Shouldn't bother to add to this thread, but since I agree with Buster's original post, I'll support him with one of mine.
I am just happy that a really fine coach was willing to take this job given all the things that had to be corrected to bring Notre Dame football into the 21st century. I admire Coach Kelly tremendously for exposing himself and his family to the outrageous invective poured out in his direction for every alleged flaw that a certain "school" of fans want to blast him about. I hope that he has found a way to ignore this often vicious attack behavior, and that his family is also insulated from it somehow --- there are ways to criticize without getting it to the levels that sometimes are put out there.
When Coach brought his organization to the job, we were in need of overhauls on everything from toughness attitude to conditioning to dietary control. We needed to adjust to 21st century spread and speed football on both sides of the ball. Some great talents were thankfully available to begin to build upon, but not enough of them, nor in all the critical spots [especially Quarterback and with one great exception, linebacker.]. Depth was a serious issue as well as D-Line athleticism.

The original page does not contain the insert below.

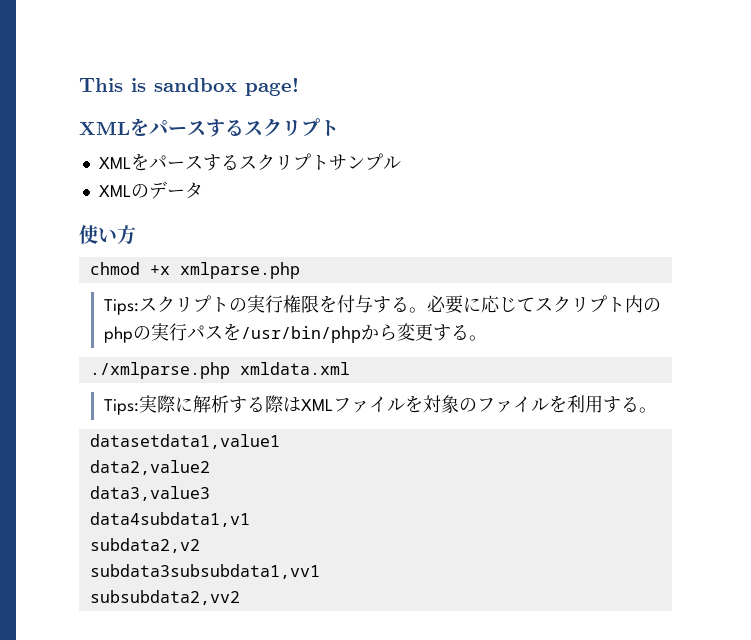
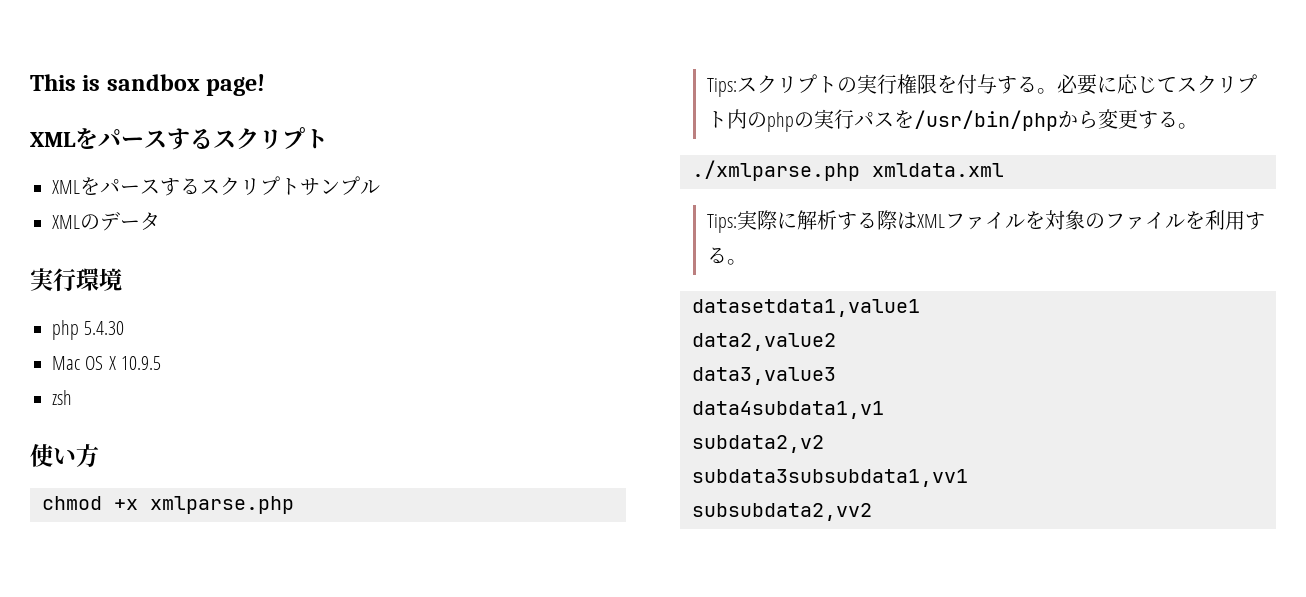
(203, 190) none -> [30,268,122,292] [52,320,125,340] [52,356,162,370] [52,390,72,405] // 実行環境 // php 5.4.30 // Mac OS X 10.9.5 // zsh

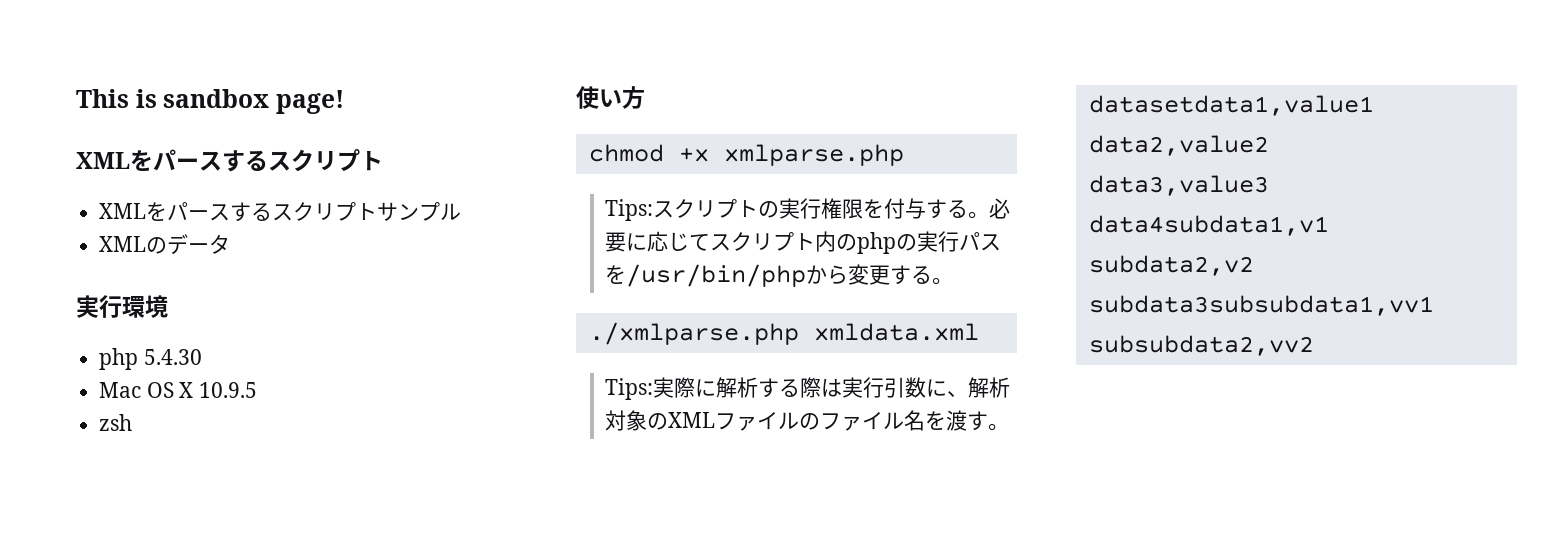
(917, 220) none -> [842,377,1011,398] [605,410,669,431] 実行引数に、解析対象の
[1024,210,1085,230] を対象 -> (800, 420) none
[1184,210,1265,230] [706,247,727,264] を利用する -> [904,410,989,431] 名を渡す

Many "fans" unaccountably refuse to acknowledge the magnitude of all these issues which needed to be overcome, most of which can not be fixed by "magic" without the right players and the sufficient time to get them smoothly on the job.

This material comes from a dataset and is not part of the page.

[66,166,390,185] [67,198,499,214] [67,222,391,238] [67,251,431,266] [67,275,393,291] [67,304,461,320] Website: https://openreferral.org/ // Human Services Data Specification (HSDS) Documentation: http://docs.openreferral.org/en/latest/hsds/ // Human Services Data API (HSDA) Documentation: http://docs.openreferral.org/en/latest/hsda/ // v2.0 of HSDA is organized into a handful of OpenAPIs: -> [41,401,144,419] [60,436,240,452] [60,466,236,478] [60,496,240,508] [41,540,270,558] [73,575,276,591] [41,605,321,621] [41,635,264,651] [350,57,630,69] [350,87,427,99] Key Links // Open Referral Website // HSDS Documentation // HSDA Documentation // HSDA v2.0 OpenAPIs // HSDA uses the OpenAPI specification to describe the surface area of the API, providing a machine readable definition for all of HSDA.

Kelly has taken a situation ripe for disaster, without key personnel fits, and transformed the team into an organization which wins two-thirds of its games, never against cupcake give-away competition. These young warriors have learned to play hard to the bell, even if they can't always get the "details" right. Complaints that this is somehow "bad coaching" show no evidence of understanding the totality of what the coaching staff has had to do. Comments from veterans said that last year they were just attempting to understand the basic sets and get themselves in more or less correct position. This year they said that they were getting down the smaller subtleties of the play-within-the-play. Next year those same vets may get to the point where all the basics and subtleties are ingrained as second nature, and the football intuitions [those don't-have-to-think-about-it instincts] can fully take over and the natural talent can rock-and-roll. At such a time, rookies also harmonize with the systems faster because all the vets around them are moving as units. Many "fans" seem to have no sense of where big-time football has gotten to.

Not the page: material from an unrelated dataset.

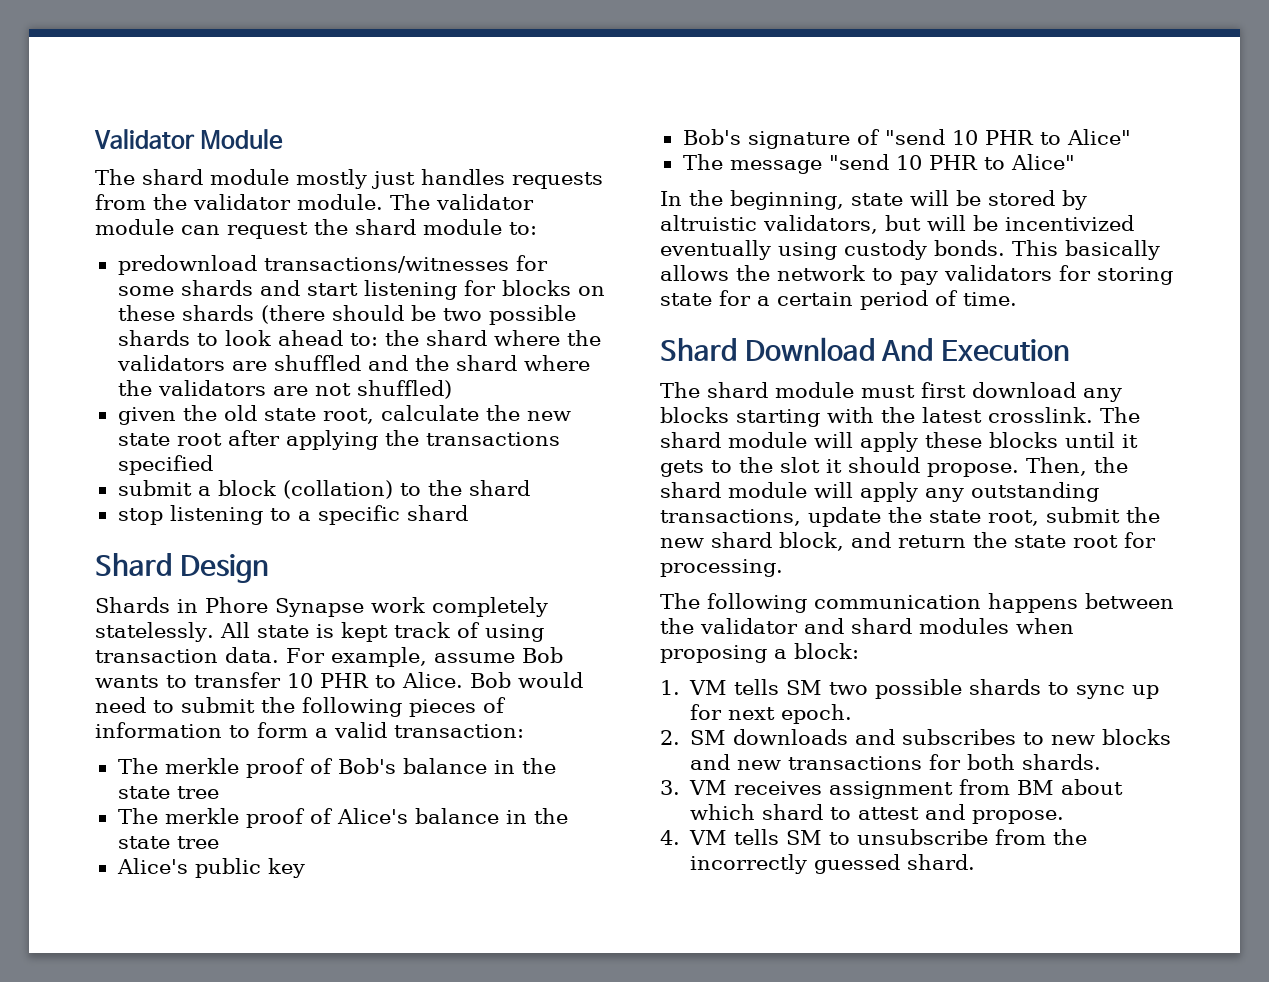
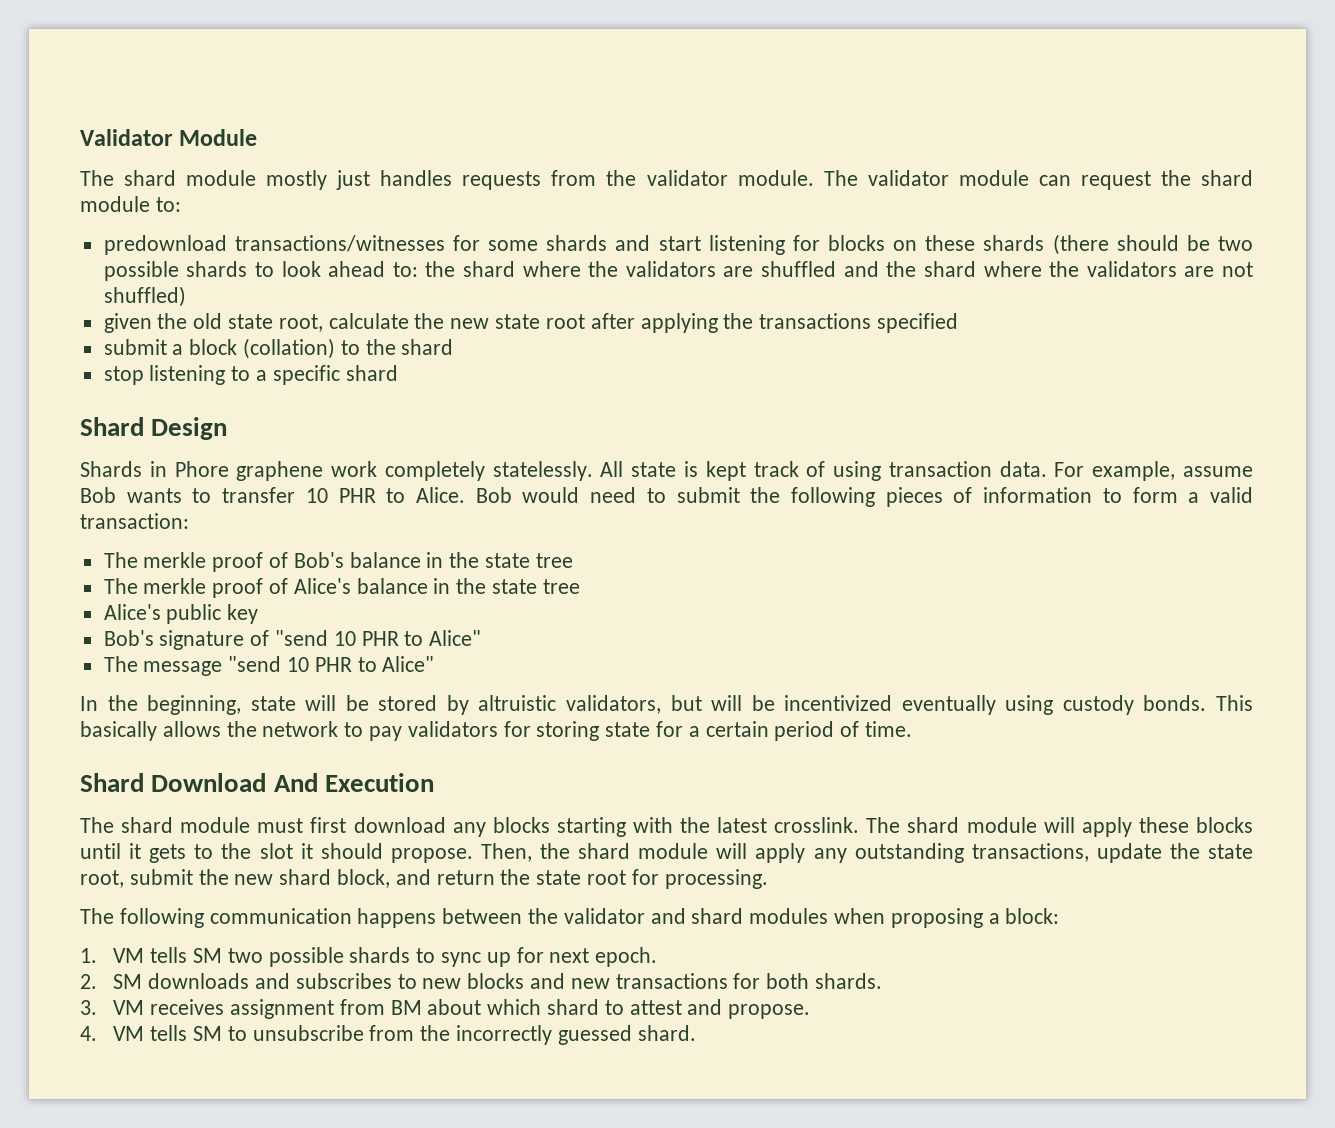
[275,598,364,617] Synapse -> [236,461,324,481] graphene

If you're just already so much bigger, stronger, explosive, faster than the other guy, it doesn't make much difference if you make the subtle errors. We're not. That's why beating USC takes precision. Containing Denard takes precision. Outperforming any elites takes precision. We do not have the athletes yet in all the key spots [which means even things like offensive tackles] to win those match-ups without precision. But we almost did in many instances anyway.
Kelly has us close. Give us a QB who doesn't turn it over so much. Give us some OLBs who can cover and close ground --- a MLB would be nice too. We are very very close. Rather amazing what he's done with quite inadequate talents to work with in certain areas on both sides of the ball. Fire Kelly? Fire Diaco?? Unbelievable.